◆ **EXTRACTED INFORMATION**:
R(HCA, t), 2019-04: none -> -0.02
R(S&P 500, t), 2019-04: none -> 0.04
* * *
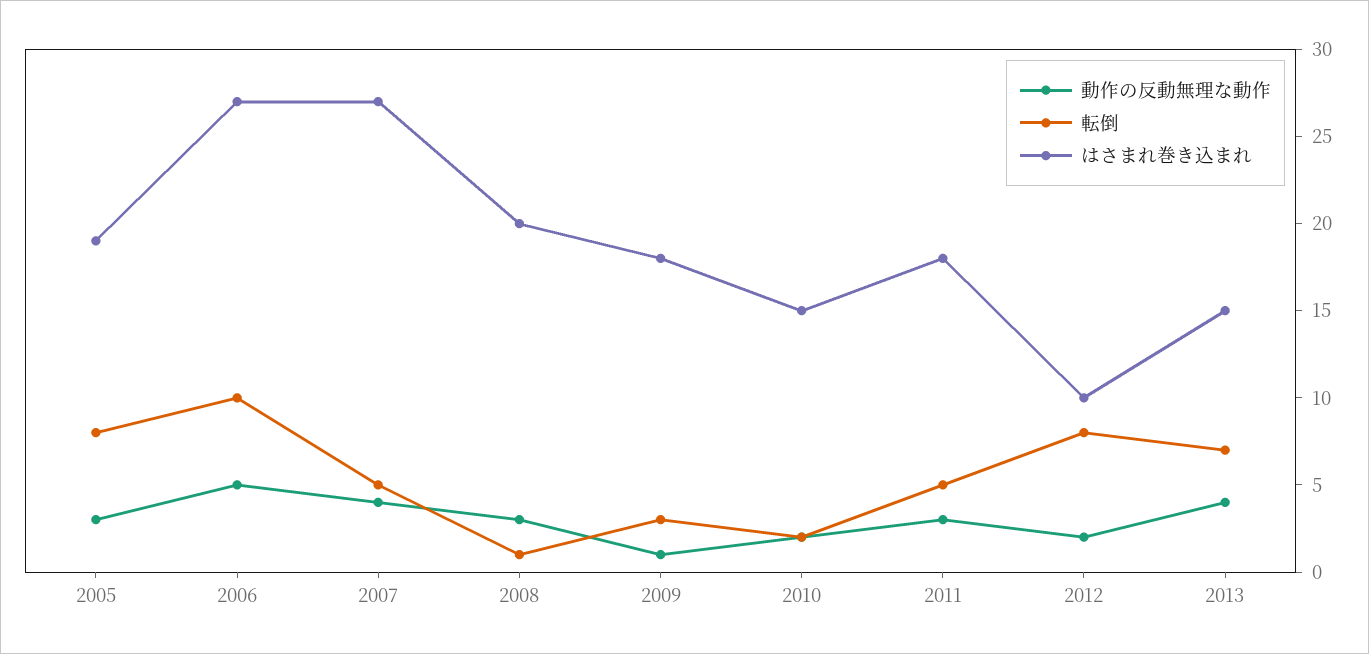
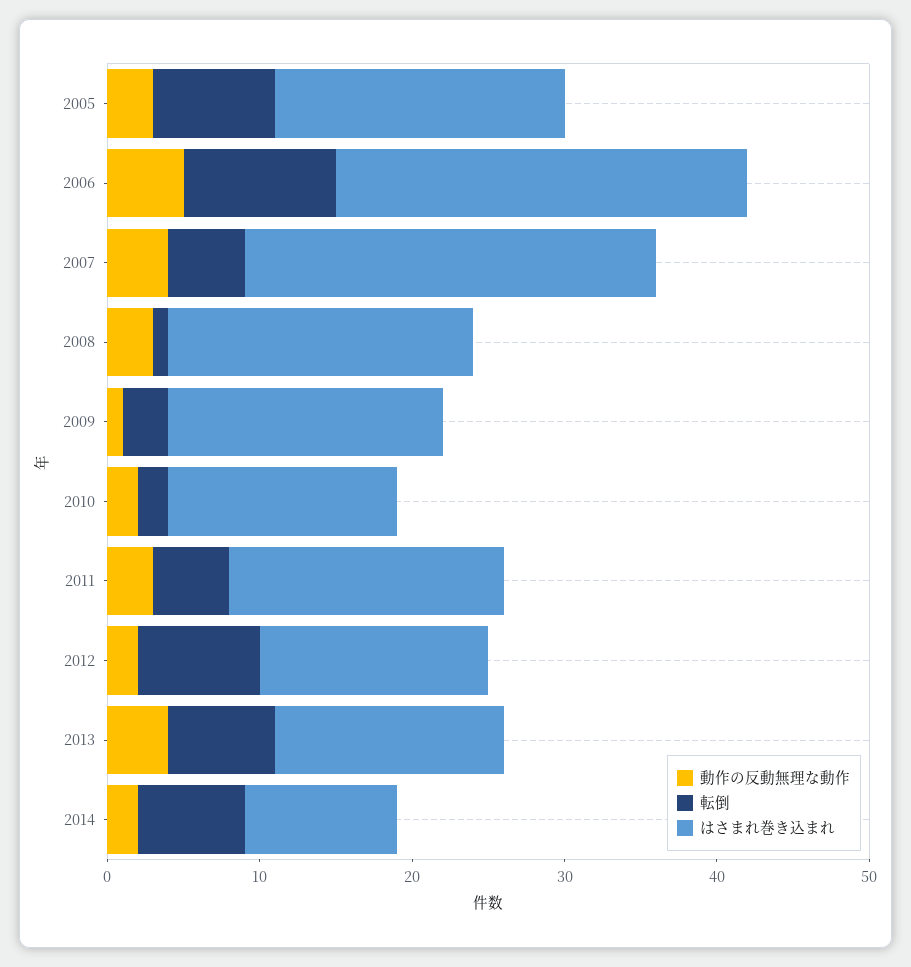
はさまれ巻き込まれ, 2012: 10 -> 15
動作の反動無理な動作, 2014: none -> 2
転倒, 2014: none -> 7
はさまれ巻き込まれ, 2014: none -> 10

◆ **WHAT THE EXERCISE ASKS**: Pull each line holding "none" out of the listing.

◆ **EXERCISE ANSWER**:
R(HCA, t), 2019-04: none -> -0.02
R(S&P 500, t), 2019-04: none -> 0.04
動作の反動無理な動作, 2014: none -> 2
転倒, 2014: none -> 7
はさまれ巻き込まれ, 2014: none -> 10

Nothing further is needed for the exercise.